Top of Given records
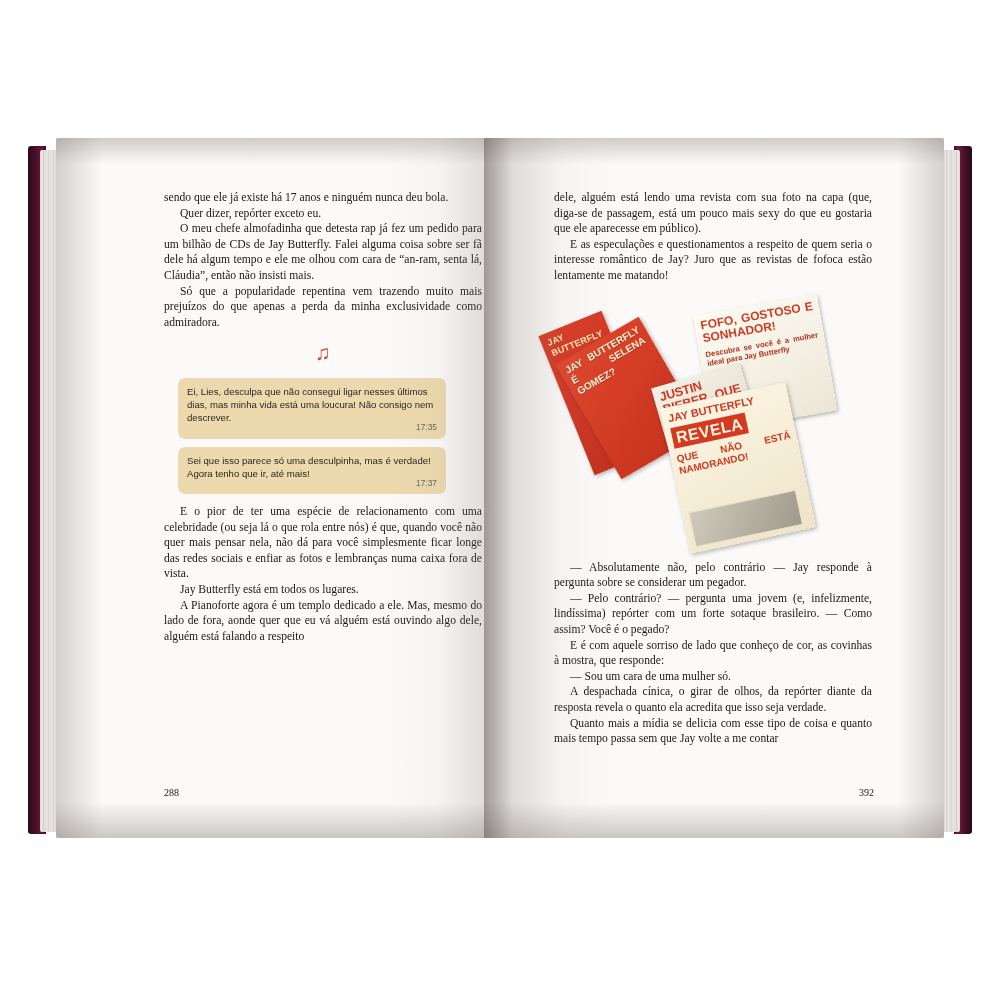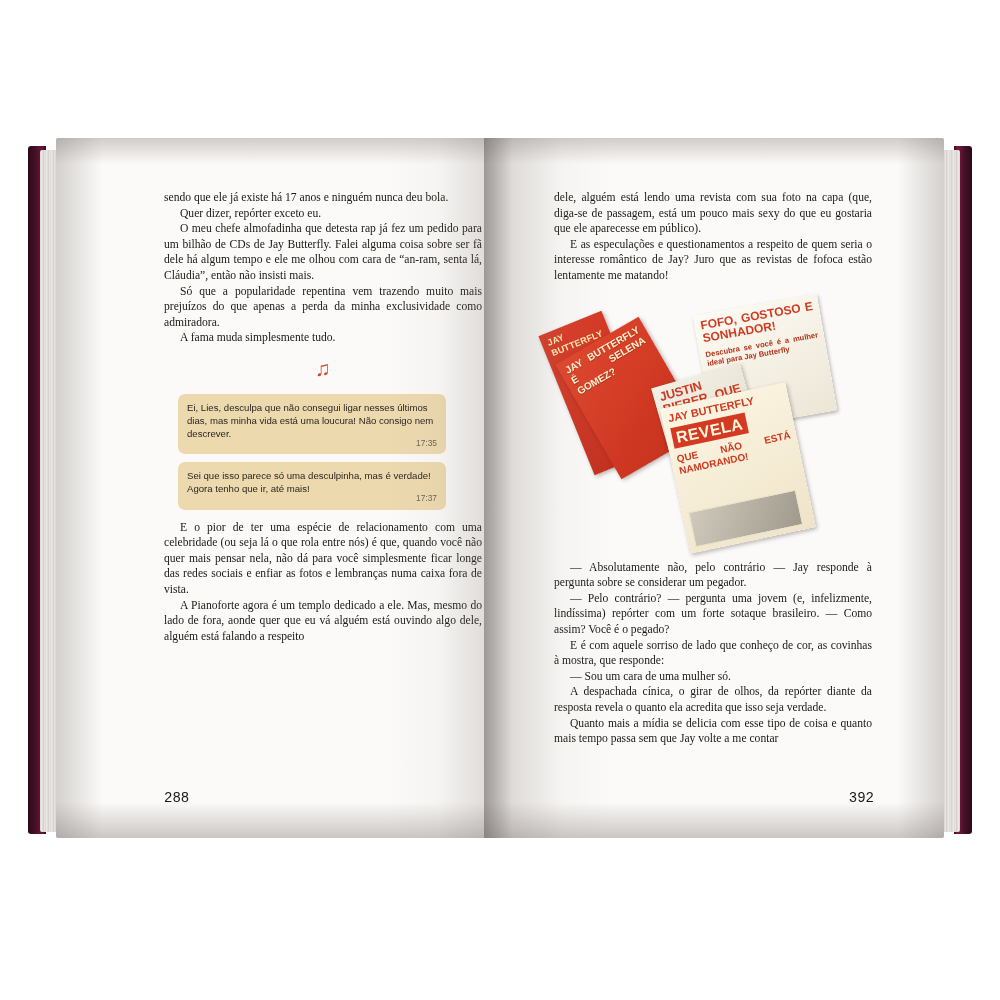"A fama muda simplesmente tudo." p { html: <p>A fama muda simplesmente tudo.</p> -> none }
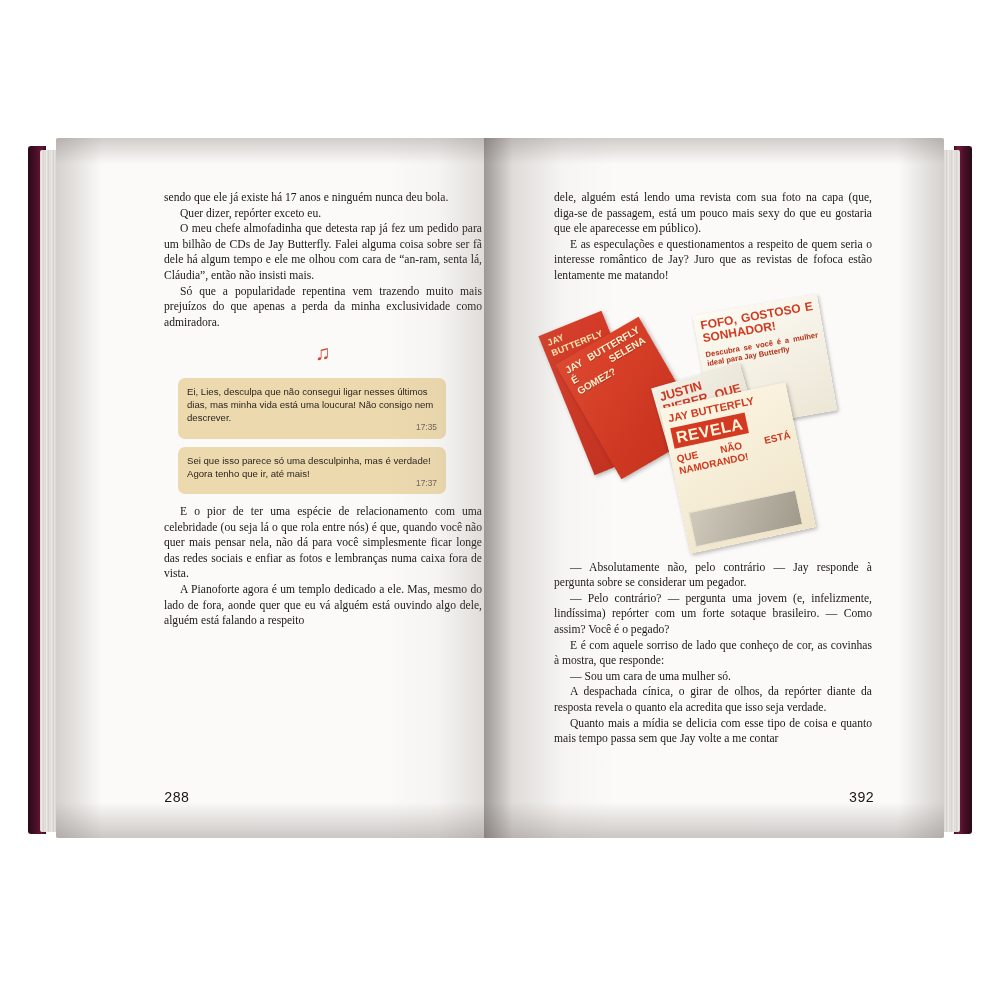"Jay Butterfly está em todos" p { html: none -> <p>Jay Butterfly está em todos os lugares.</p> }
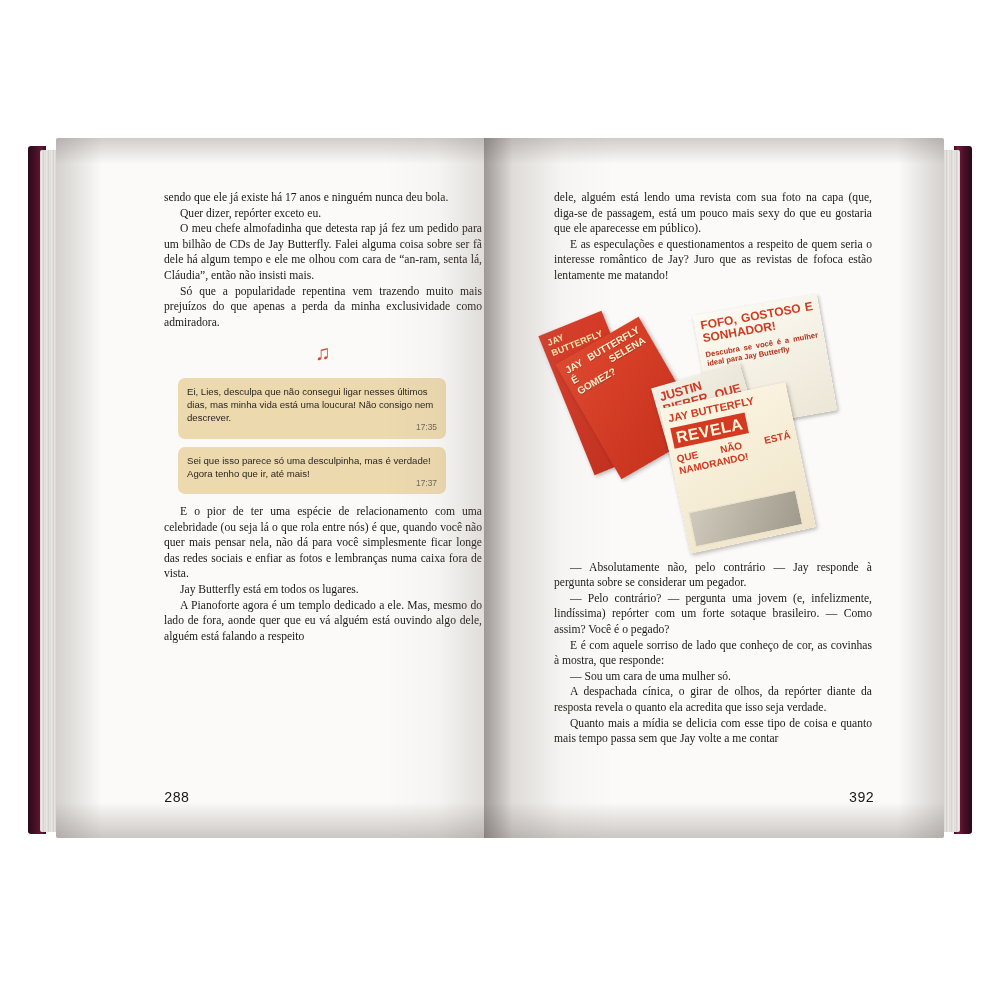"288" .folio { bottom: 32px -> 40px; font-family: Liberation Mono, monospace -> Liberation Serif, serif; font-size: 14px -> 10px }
Bottom of Given records
Top of Given records
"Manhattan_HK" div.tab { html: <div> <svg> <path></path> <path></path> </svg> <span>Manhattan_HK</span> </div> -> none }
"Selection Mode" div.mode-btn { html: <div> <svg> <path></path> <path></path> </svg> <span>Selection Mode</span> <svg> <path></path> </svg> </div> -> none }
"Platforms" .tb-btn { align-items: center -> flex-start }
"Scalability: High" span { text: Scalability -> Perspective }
Bottom of Given records
**Exercise brief:** Within the material above, only the stretch from the line holding "html: none ->" through the line holding "bottom: 32px ->" is to be restated exactly. Pictures are dropped.

**Output of the exercise:**
"Jay Butterfly está em todos" p { html: none -> <p>Jay Butterfly está em todos os lugares.</p> }
"288" .folio { bottom: 32px -> 40px; font-family: Liberation Mono, monospace -> Liberation Serif, serif; font-size: 14px -> 10px }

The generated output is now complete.